On 11/27/2018 7:47 AM, Christopher Schultz wrote:
I've got a single-core Solr instance with something like 1M small
documents in it. It contains user information for fast-lookups, and it
gets updated any time relevant user-info changes.
Here's the basic info from the Core Dashboard:
<snip>
I'm wondering how often it makes sense to "optimize" my index, because
there is plenty of turnover of existing documents. That is, plenty of
existing users update their info and therefore the Lucene index is
being updated as well -- causing a document-delete and document-add
operation to occur. My understanding is that leaves a lot of dead
space over time, and I'm assuming that it might even slow things down
as the ratio of useful data to total data is reduced.
The percentage of deleted documents here is fairly low. About 7.6
percent. Doing an optimize with deleted percentage that low may not be
worthwhile.
On the other hand, it *would* improve performance by a little bit to
optimize. For the index with the stats you mentioned, you'd be going
from 15 segments to one segment. And with an index size of under 300
MB, the optimize operation would complete pretty quickly - likely a few
minutes, maybe even less than one minute.
Presumably, optimizing more often will reduce the time to perform a
single optimization operation, yes?
No, not really. It depends on what documents are in the index, not so
much on whether an optimization was done previously. Subsequent
optimizes will take about as long as the previous optimize did.
Anyhow, I'd like to know a few things:
1. Is manually-triggered optimization even worth doing at all?
Maybe. See how long it takes, how much impact it has on performance
while it's happening, and see if you can get an estimate of how much
extra performance you get from it once it's done. If the impact is low
and/or the benefit is high, then by all means, optimize regularly.

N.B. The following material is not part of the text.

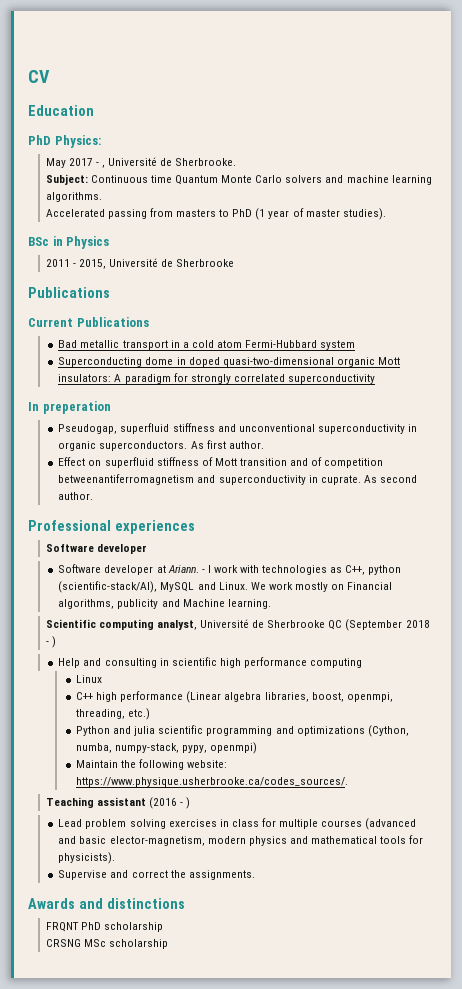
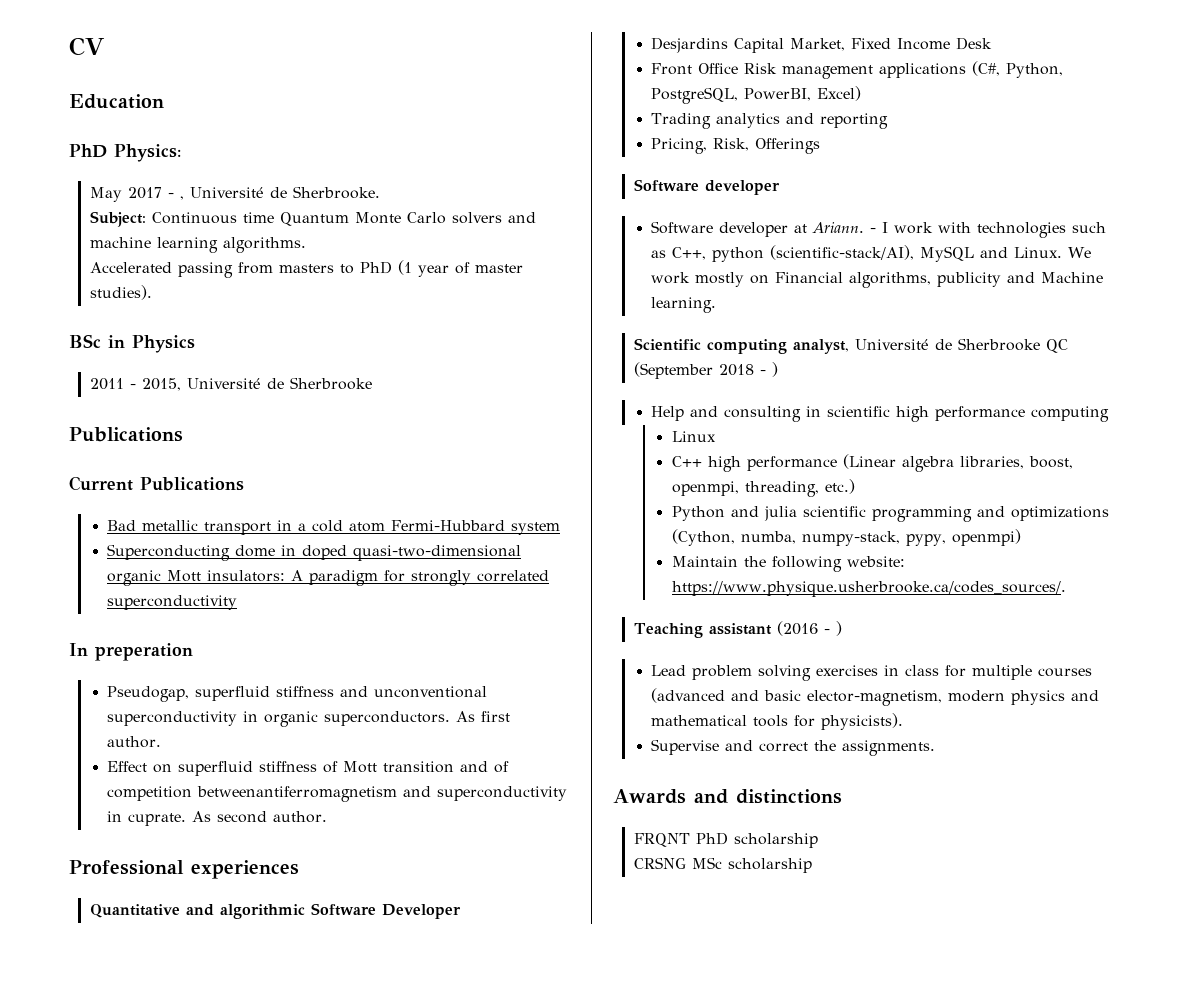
(195, 527) none -> [89,903,461,919] [651,37,993,53] [651,61,1064,79] [651,86,862,104] [651,113,889,129] [651,138,821,154] // Quantitative and algorithmic Software Developer // Desjardins Capital Market, Fixed Income Desk // Front Office Risk management applications (C#, Python, PostgreSQL, PowerBI, Excel) // Trading analytics and reporting // Pricing, Risk, Offerings
(328, 570) none -> [1072,222,1107,233] such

2. If so, how often? Or, maybe not "how often [in hours/days/months]"
but maybe "how often [in deletes, etc.]"?
For an index that size, I would say you should aim for an interval
between once an hour and once every 24 hours. Set up this timing based
on what kind of impact the optimize operation has on performance while
it's occurring. Might be best to do it once a day at a low activity
time, perhaps 03:00. With indexes slightly bigger than that, I was
doing an optimize once an hour. And for the bigger indexes, once a day.
3. During the optimization operation, can clients still issue (read)
queries? If so, will they wait until the optimization operation has
completed?
Yes. And as long as you don't use deleteByQuery, you can even update
the index while it's optimizing. The deleteByQuery operation will cause
problems, especially when the index gets large. With your small index
size, you might not even notice the problems that mixing optimize and
deleteByQuery will cause. Replacing deleteByQuery with a standard query
to retrieve ID values and then doing a deleteById will get rid of the
problems that DBQ causes with optimize.
5. Is it possible to abort an optimization operation if it's taking
too long, and simply discard the new data -- basically, fall-back to
the previously-existing index data?
I am not aware of a way to abort an optimize. I suppose there might be
one ... but in general it doesn't sound like a good idea to me, even if
it's possible.
6. What's a good way to trigger an optimization operation? I didn't
see anything directly in the web UI, but there is an "optimize" method
in the Solr/J client. If I can fire-off a fire-and-forget "optimize"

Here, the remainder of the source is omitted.